Some quick thinking then saved all their lives.
Ihle shouted at the 84-year-old driver to shift into neutral as he ran around to the front of the car. The oncoming train was barreling down the southern set of tracks, Ihle noticed, and if he could just push the car backward onto the northern tracks, the train should miss it.
Ihle dug the toes of his boots into the track ruts to get leverage and heaved. The big car started to roll. The ground shook. The train blasted its horn. Its brakes screeched.
Ihle had moved the car about five feet but ran out of time. With seconds to spare, he leaped out of the way.
The train then thundered by, missing them all by inches.
"He jumped to get out of the way of the train. It was that close," the car's passenger, Jean Papich, told Des Moines' KCCI-TV afterward. "It was close, and I'm still scared."
"I was worried about losing the backs of my heels," Ihle told the Register.

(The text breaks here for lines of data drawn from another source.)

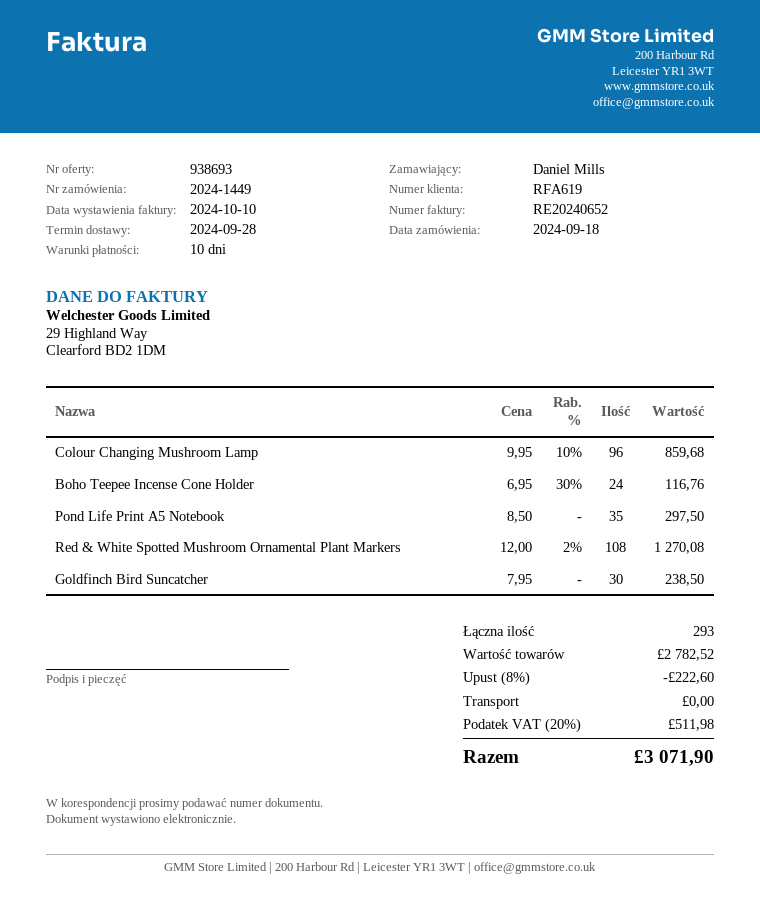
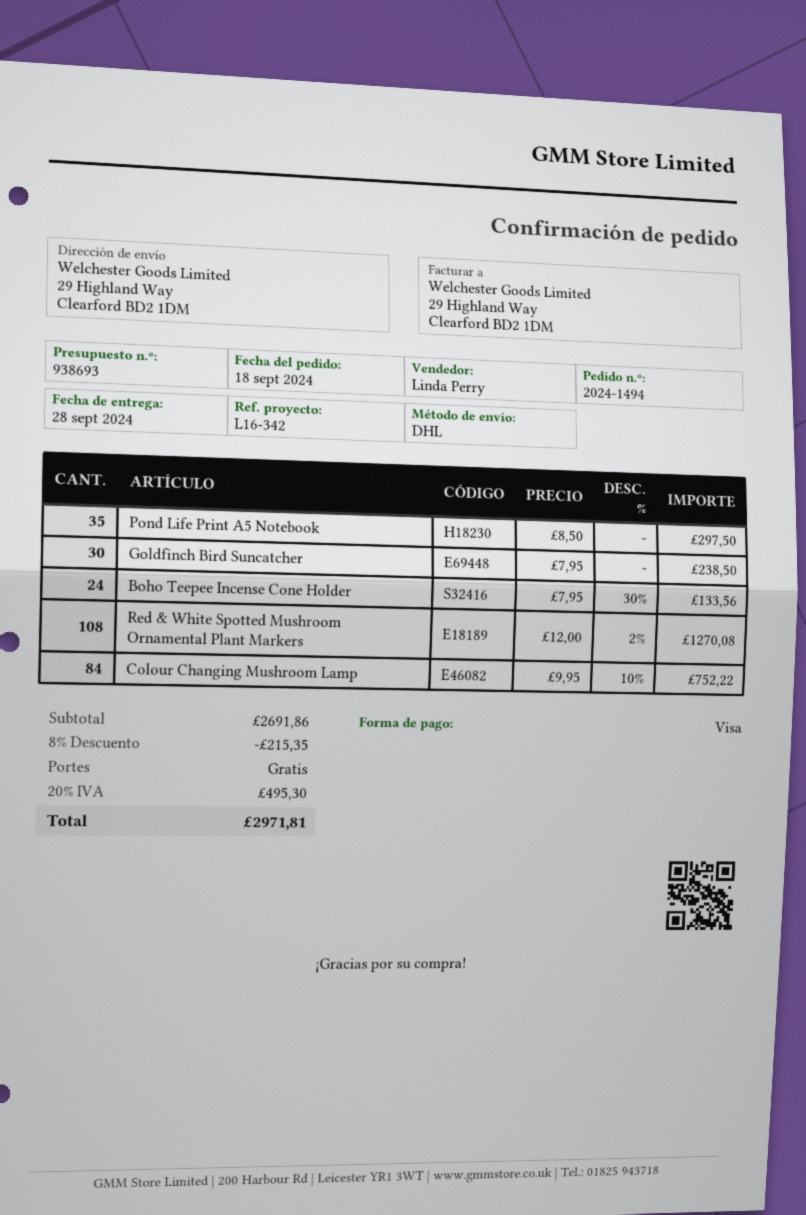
order number: 2024-1449 -> 2024-1494
Colour Changing Mushroom Lamp: 96 x 9.95 - 10% = 859.68 -> 84 x 9.95 - 10% = 752.22
Boho Teepee Incense Cone Holder: 24 x 6.95 - 30% = 116.76 -> 24 x 7.95 - 30% = 133.56
subtotal: 2782.52 -> 2691.86
discount: 8% = 222.60 -> 8% = 215.35
tax: 20% = 511.98 -> 20% = 495.30
total: 3071.90 -> 2971.81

Marion Papich, the car's driver, called Ihle an "angel" and a "hero": "[He] didn't have to risk [his] life to get right down in front of the car between the car and the train and push us."
Papich later explained he had been trying to get the car to start, kept thinking it would turn over, but by the time he realized it wouldn't, it was too late.
"What was going through my mind?" Papich posited. "To get out, but I was kind of like frozen in time.
"Closest call I've had," he said.
"I really thought we weren't going to make it," said his wife of 55 years.